[Me and my mum, off to a Royal Garden Party in about 1999]
It’s Christmas Eve and I’m spending it in Casole d’Elsa, a small town not too from Florence and remembering a December thirty years ago when I brought my mum to Florence for Christmas as she’d always wanted to visit but her limited mobility – she needed a wheelchair for all but the shortest trip – had made it harder for her to get around.
It occurs to me only now that she was the age I am now – 57 – but in my memories of the time she is older and more infirm. Her choices in life had been so severely limited that it is perhaps unsurprising I see her that way – by her late fifties she had few opportunities open to her.
So we went to Florence for a week on a package holiday, staying in a small hotel near Santa Maria Novella and enjoying the city, the culture and the people. We managed to get up the stairs to the Uffizi, and I wheeled her along the Arno and across the Ponte Vecchio.
It was delightful – until the afternoon of Christmas Eve when the front wheel of her chair broke – the axle went, and with it our chances of climbing the hill outside the city to have a picnic Christmas lunch looking over the Duomo and the surrounding city.
We limped back to the hotel and I explained my problem to the friendly staff at the desk. Here I was, in Florence with my mother, and stuck. One of them made a phone call, and then told me to wait in reception, with the wheelchair, for a taxi to arrive – something would be done.
I waited, and after about thirty minutes the promised taxi emerged from the fog – it’s foggy in my memory, anyway. I put the wheelchair in the back and got in. We set off, heading away from the city centre, through the outskirts and off into an industrial estate.
The journey took about thirty minutes and as time passed I grew more concerned about what was going to happen to me. I’d just blithely got into a strange car in a strange city at the behest of strange man who promised to help me, leaving my infirm mother in a hotel room with no idea where I was going. I had no idea where we were, either, and this was before mobile phones or online maps. I was entirely in the hands of others.

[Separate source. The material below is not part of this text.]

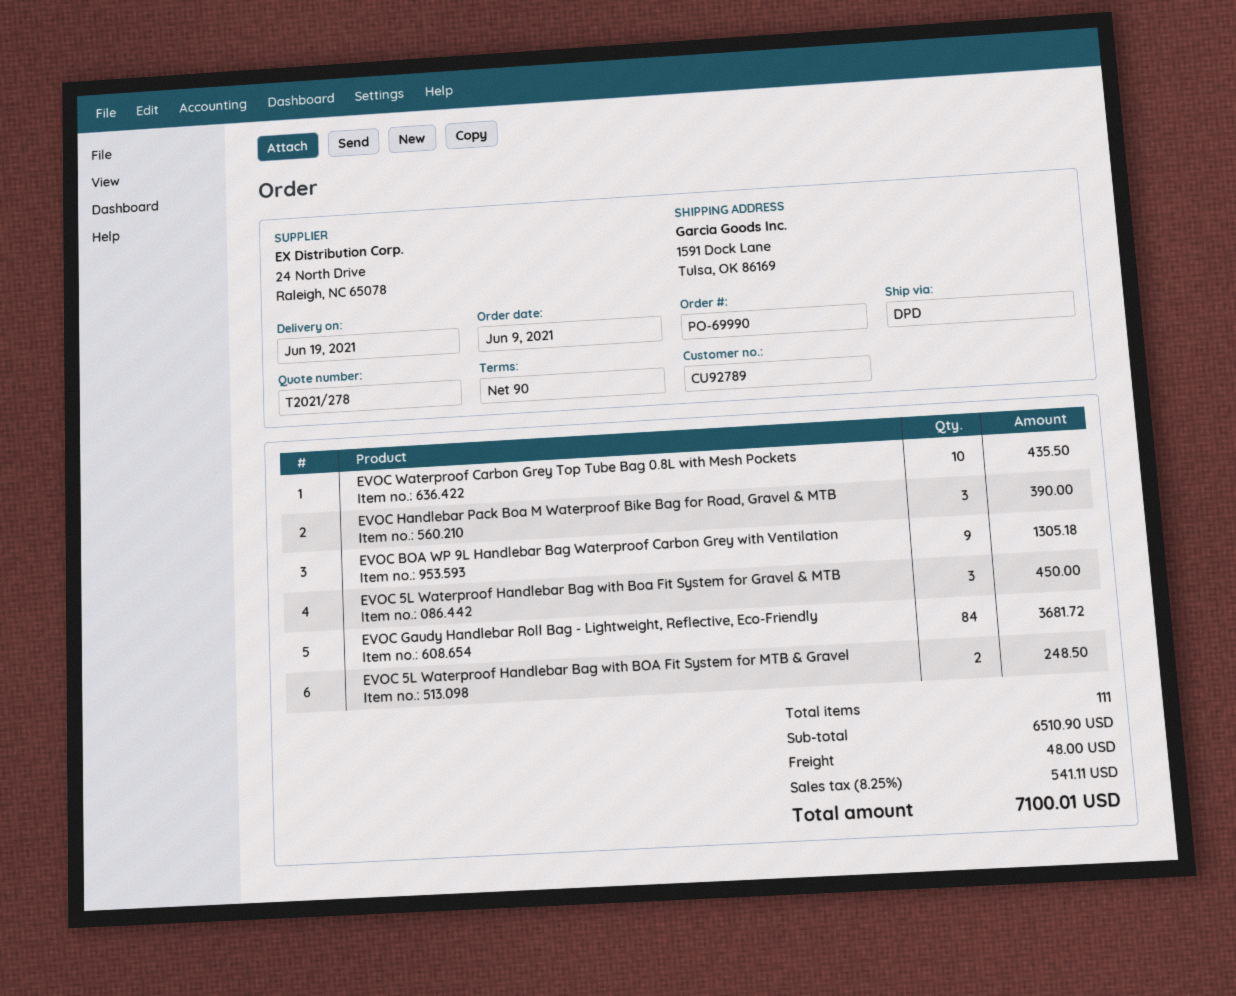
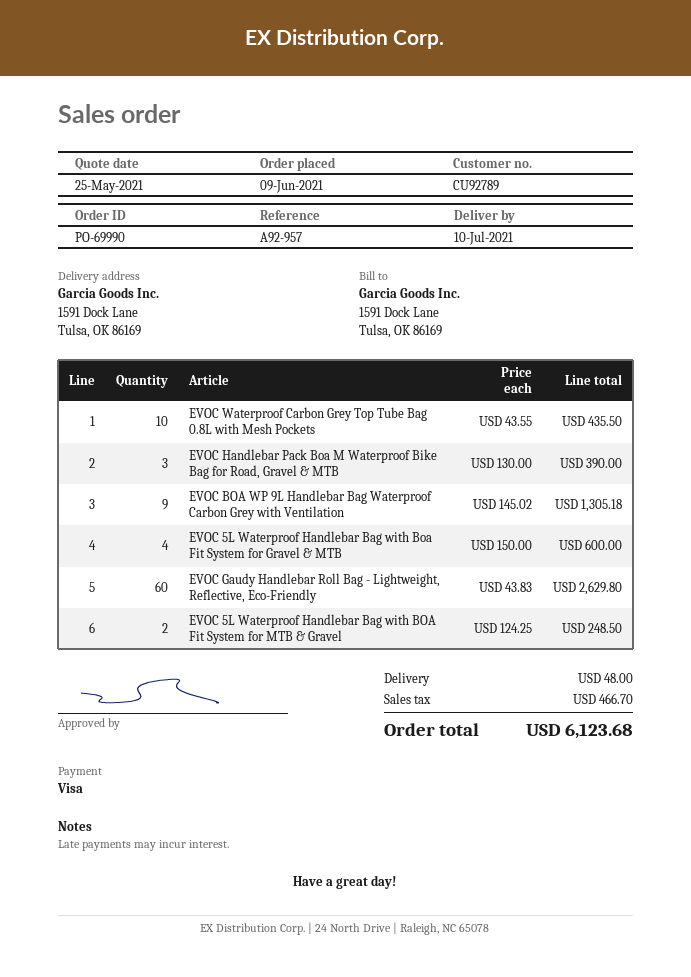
delivery date: 2021-06-19 -> 2021-07-10
EVOC 5L Waterproof Handlebar Bag with Boa Fit System for Gravel & MTB: 3 for 450.00 -> 4 for 600.00
EVOC Gaudy Handlebar Roll Bag - Lightweight, Reflective, Eco-Friendly: 84 for 3681.72 -> 60 for 2629.80
tax: 541.11 -> 466.70
total: 7100.01 -> 6123.68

We stopped outside a shuttered workshop, in the dark of Christmas Eve, miles from the city centre. It was about 6pm. My driver got out and knocked, and the shutters were rolled up to reveal a bike workshop, with a couple of people inside. I got out, took the wheelchair from the boot and showed them the problem.
Within ten minutes they had made a repair – not permanent, but enough to get us around for the rest of the holiday and home safely. They refused any payment, because helping out a son who cared enough for his mother to bring her to Florence for Christmas was not something you need to be paid for.
I put the chair back in the taxi and we retraced our route, making it back the hotel in time for supper.
And it was a solid repair: we made it up the hill for our Christmas lunch – and down again very, very carefully. We wandered the streets and soaked up the atmosphere. We sat in bars and cafes and restaurants and it was lovely to be together.
It was, as they say, a long time ago, but I remember it well and hope that I’ve been able to offer help and support to those in need, as it was offered to me that evening. I don’t know who they were, or where I was, but I’m always grateful.